My mother has a rapid irregular heartbeat (recently, sometimes even despite Metoprolol and Warfarin) and supposedly mild COPD with a possible touch of pneumonia and was hospitalized this weekend because she was saying she was having palpitations and was too tired to sit up and it was too hard for her to breath laying down.
Today we went to the doctor (primary care) and after I asked for him to prescribe oxygen (since she had reported in the emergency room that it was very effective), he tested her oxygen saturation on her finger and it was 89% resting, having been sitting in a wheelchair and not walking around since she gets out of breath easily.
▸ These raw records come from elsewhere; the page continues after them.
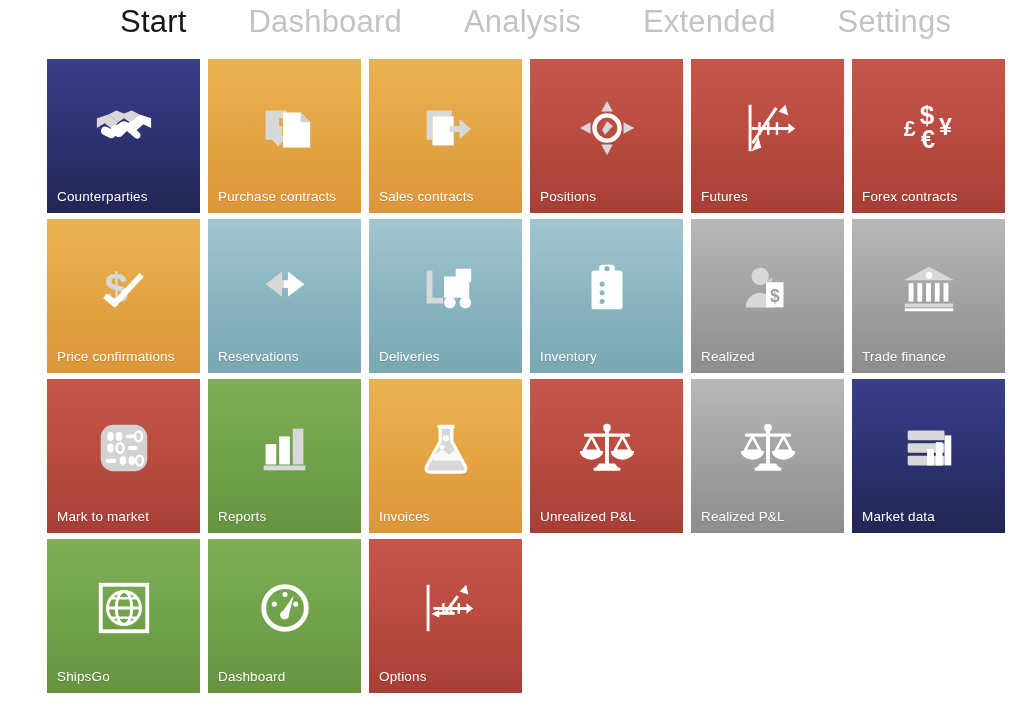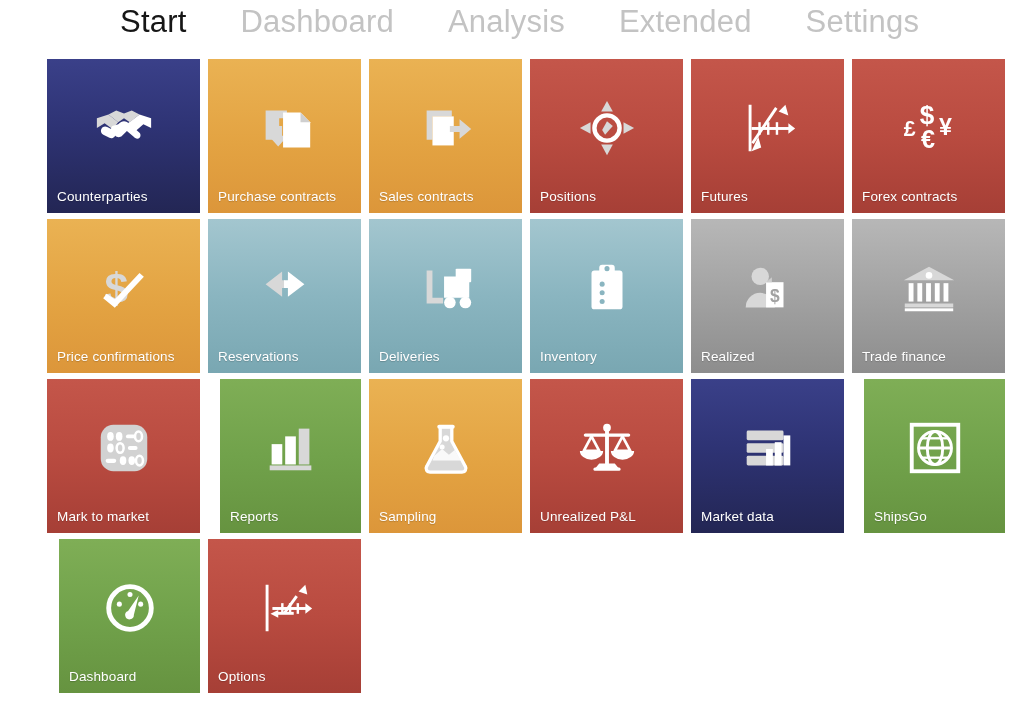"Start" .navbar { gap: 4px -> 12px }
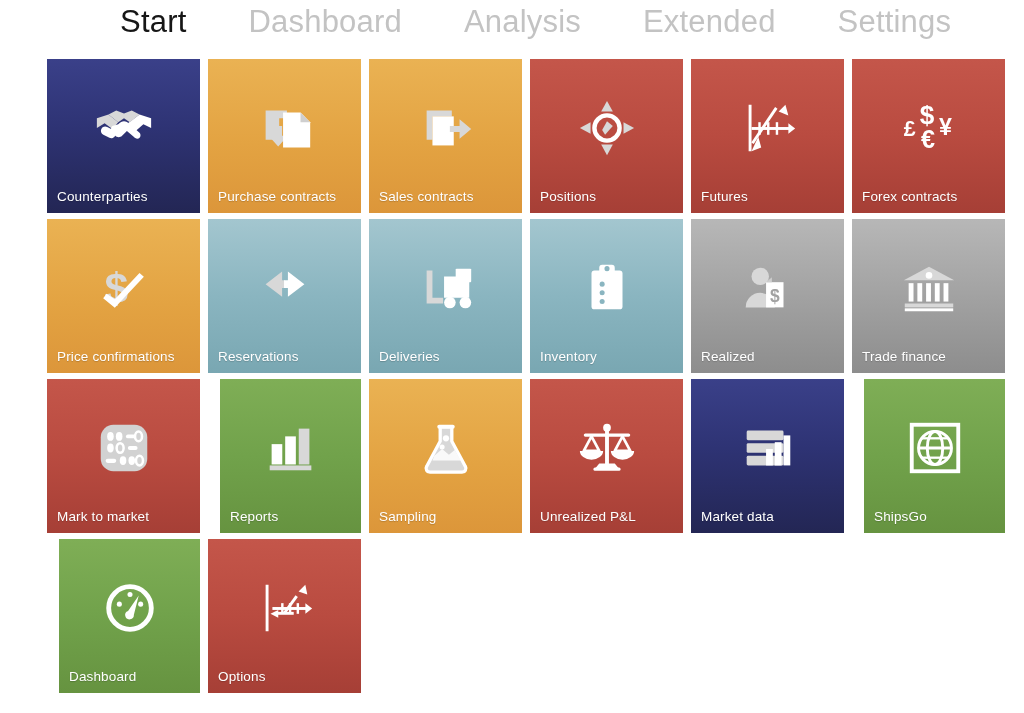"Reports" .c-green { margin-left: 12px -> none }
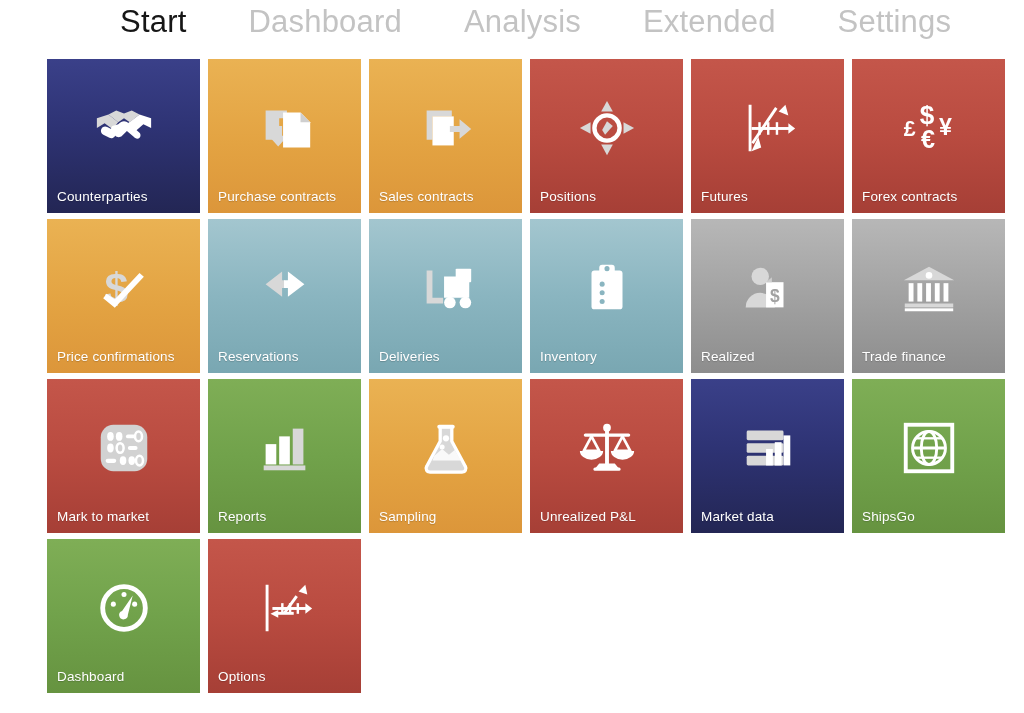"Sampling" div.tile-label { text: Sampling -> Invoices }
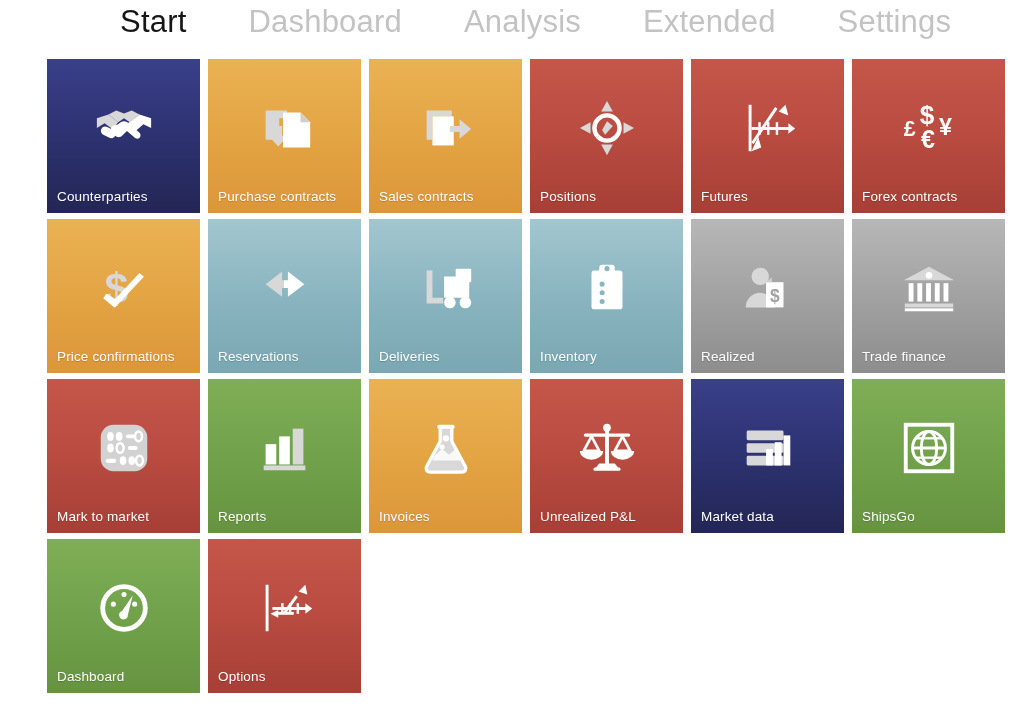"Realized P&L" div.tile { html: none -> <div> <div> <svg> <circle></circle> <rect></rect> <rect></rect> <path></path> <path></path> <path></path> <path></path> <path></path> <rect></rect> </svg> </div> <div>Realized P&amp;L</div> </div> }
She walked with the nurse down the hallway and back and was short of breath as usual after any exertion recently, but her spo2 was reported as 95%. So she seemed short of breath with faster, shorter, more difficult breathing but her oxygen saturation was supposedly greater. To me this indicated that perhaps her respiration was adequate but her heart was not performing.
Anyway, the doctor put her on continuous oxygen at 2 (liters?) and reduced her Metoprolol by half to 1 tablet twice a day since her blood pressure had been extremely low when she came in. We are to monitor her blood pressure and pulse.
My question is, should she be on oxygen, and why did her saturation level increase after the walk up and down the hall. That seems to be a reaction a healthy person might have? Or just atypical for someone with her other symptoms? I thought we expected it to go down either a tiny bit or a little, but not to go up.
We are supposed to have a referral to a cardiologist although I don't know when we will hear from them.